A multidisciplinary team of two nurses and a case manager worked with Atchley to develop the program. They looked at all the departments and people involved in caring for a heart patient: cardiologists, internal medicine, specialists, outpatient primary care, inpatient care, coding and documentation. They improved communication to get on the same page about the patients with heart failure.

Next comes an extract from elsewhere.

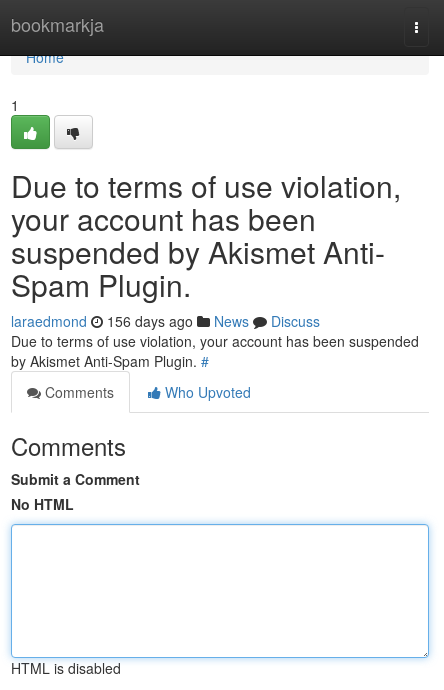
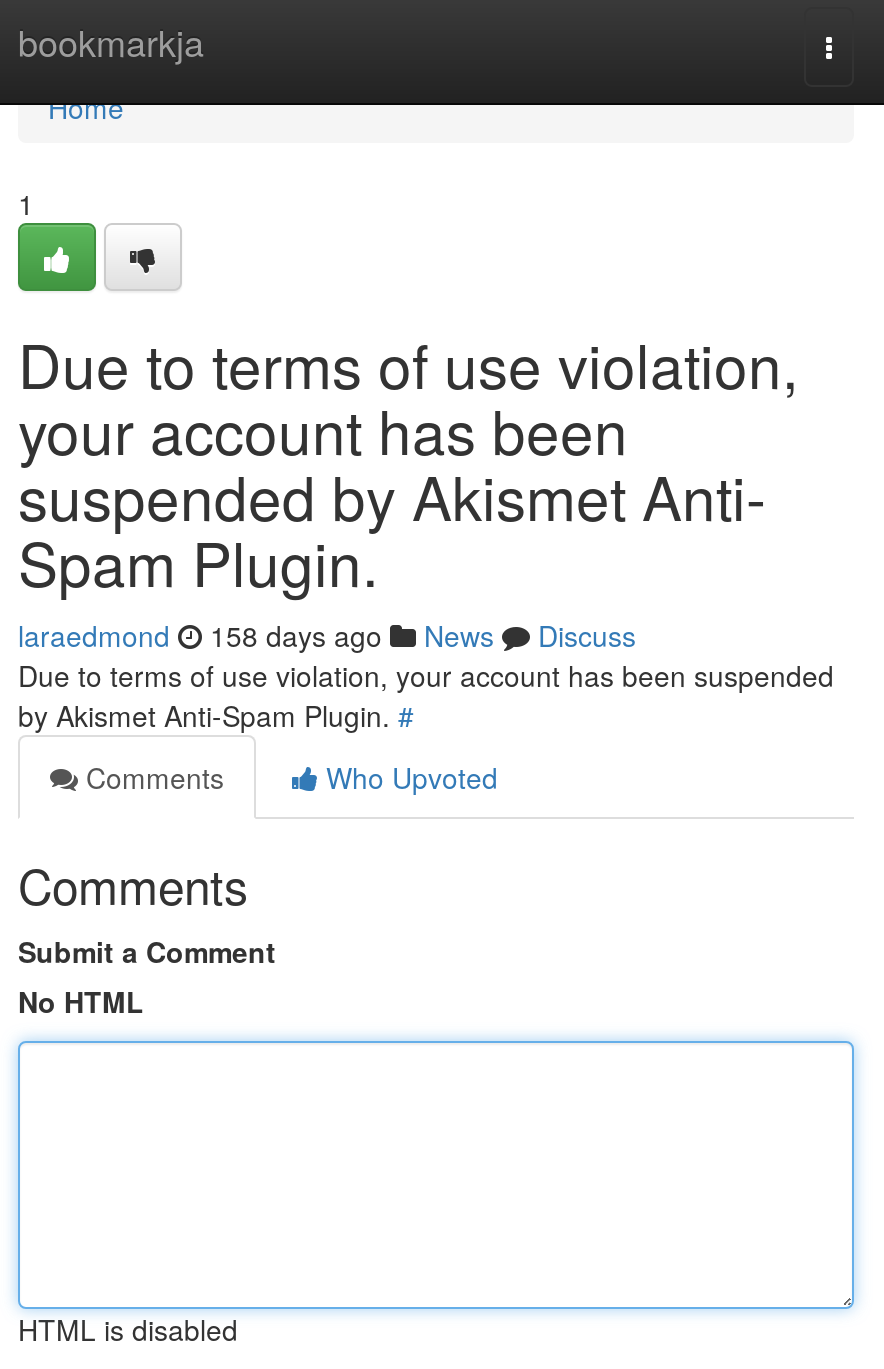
[11,311,320,331] laraedmond 156 days ago News Discuss -> [18,615,636,655] laraedmond 158 days ago News Discuss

They also had to identify the heart patients and their needs and learn more about their geographic limitations and expectations. Many patients are older, with multiple medical problems, rely on Medicare, and live within 30-40 miles of the hospital. Many live in skilled nursing and rehabilitation facilities.
Patient education
As part of the program, nurse educators meet initially with patients in the hospital, give them a packet of information and follow up with phone calls. They get in touch with the extended-care facilities where some patients live. They teach patients about heart failure and the things they could do on their own to improve their health, such as making diet changes, and when and how to take medications. They make sure the patients set up follow-up appointments with doctors and at the cardiac rehabilitation center. They arrange rides if needed.
Drake
As the heart failure program coordinator, nurse Emily Drake has two roles: She sees patients, educates them, and makes follow-up calls and she scours hospital data to see if she can find ways to improve care.
"The data tells us where we need to improve," Drake said. "But the actual working with the patient is where I get my joy."
The program also includes Alicia Johnson as the cardiac case manager and nurses Megan Anderson and Chelsey Tyler as patient educators.
"The beauty of it is it allows (patients) a comfort level with us, and then they get to ask all the questions they want," said Drake. "They don't feel put off, like I've got to hurry and get to the next patient. I think that's one of the beautiful things about what we do here is that we can spend that time with them and/or their family members if they need it."
A personal touch
Mandawat also loves working with patients and knows that each conversation about their priorities and quality of life will be different. "Some people want to go fishing, and other people go to Italy," he said. "That's what makes heart failure sort of interesting and special. Every case is different, and everyone has different expectations of what they want their life to look like."
Atchley said the program adheres to the hospital's goal of providing excellent patient care "but within our mission of the hospital, which is to do so with reverence, integrity and compassion. And I think if you do that, the patients always will do better."
Green, the patient, was at first reluctant to talk to her friends about her heart failure diagnosis, because she didn't want them to worry or think of her as frail. "But now, if I hear of anybody who has heart problems, I tell them all the things that are available, that even as a nurse I didn't know was available because I didn't need it," she said.
She's doing well and attends cardiac rehabilitation twice a week. She's grateful that the program helped her get the best deal on her medication.
She talks to Drake nearly every day. "We don't have to, but if I have a question of any sort, she's there, Johnny on the spot," said Green. "That is a wonderful thing."